Here are the two repositories we used during the practical part of the tutorial:
LaTeX with GitHub, VS Code and Zotero for research teams. This is a very basic repo with a simple framework for collaborative LaTeX projects, but not covering installation details. If you want to gain practice, I suggest that I add you as a GitHub collaborator, you git clone the repo, and play with it. I would need you to set up a GitHub and tell me your username if you want to try this. If you want to do tests on your own, then you can use the option "fork", which creates a copy of the repo in your GitHub account. If you clone my repository but I do not add you as a collaborator, you will be able to follow updates and git pull them, but you will not be able to commit changes (with the option "fork", you will working on your own repository and you will have full freedom though).
https://github.com/jbermejovega/latex_testThis repo from my Quantum AI course.
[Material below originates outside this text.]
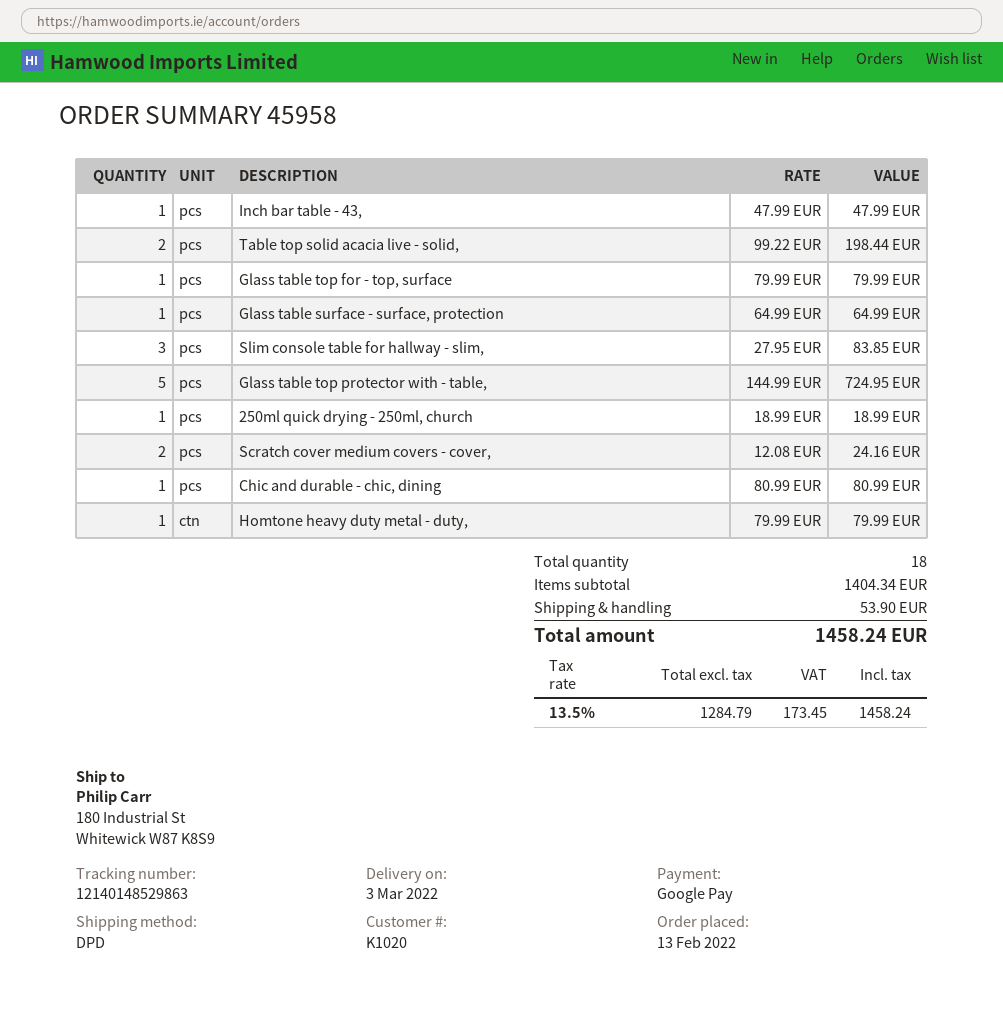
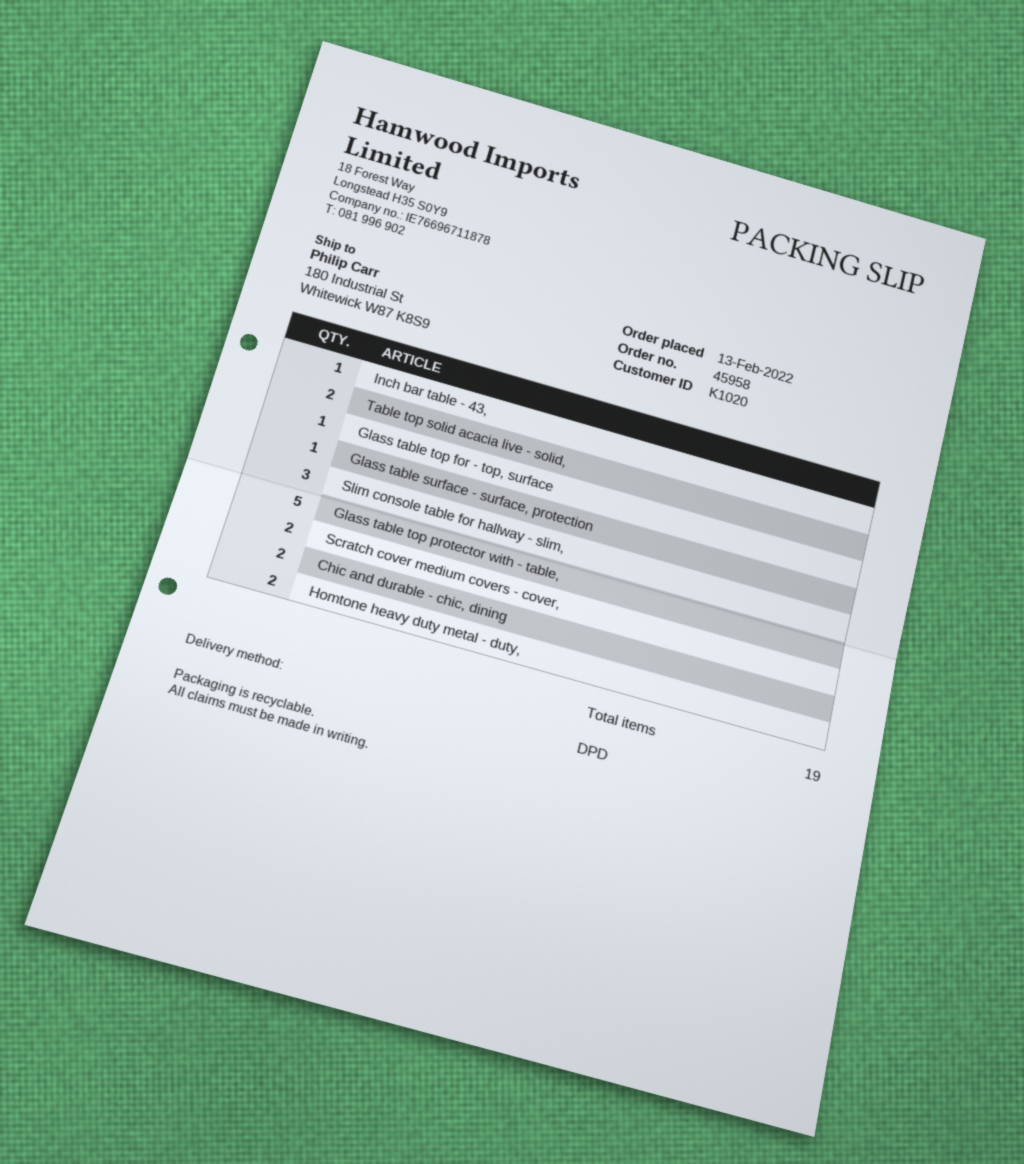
250ml quick drying - 250ml, church: 1 -> none
Chic and durable - chic, dining: 1 -> 2
Homtone heavy duty metal - duty,: 1 -> 2
total quantity: 18 -> 19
I cover how to set-up a software environment for programming projects and LaTeX projects.
https://github.com/jbermejovega/UIMPIntroToQuantumAI
The relevant sections of this tutorial that I used are
3 Preliminaries: setting up your computer
3.6 Version control with Git
Make sure that you also check these sections which I covered in a previous seminar:
3.1 Linux
3.2 MacOS
3.3 Windows
3.3.1 Package Managers
3.4 Development environment Visual Studio Code
3.4.1 VS Code Command Palette
3.4.2 Default Terminal
3.4.3 VS Code Extensions
3.5 Python
3.5.1 Anaconda (Miniconda)
3.5.2 Python Environments
I remind you that we also have this repository created by Noelia from a previous seminar about Google's QSim and the Scalene Profiler:
https://github.com/joyeuxnoelia/HPC-and-optimization-seminarIt is good practice to fork it or git clone it and install it on your local machine creating a Python environment. For this particular repository, I would recommend using main Python with pip to create a venv virtual environment where you install all required packages from zero. If you are a more advanced user, I recommend trying anaconda and mamba instead. Anaconda and mamba usually do not have the last version of modern software packages, but they are maintained stable versions. This is good if you are looking for more stable package versions and not good if you are working on development and you do need the last versions.
As a rule of thumb, you should always use the preferred environment manager of your team if you are working on a project with a team. Use pip and venv if you want to work with the new stuff. Use conda or mamba if you are concerned about reliability and security.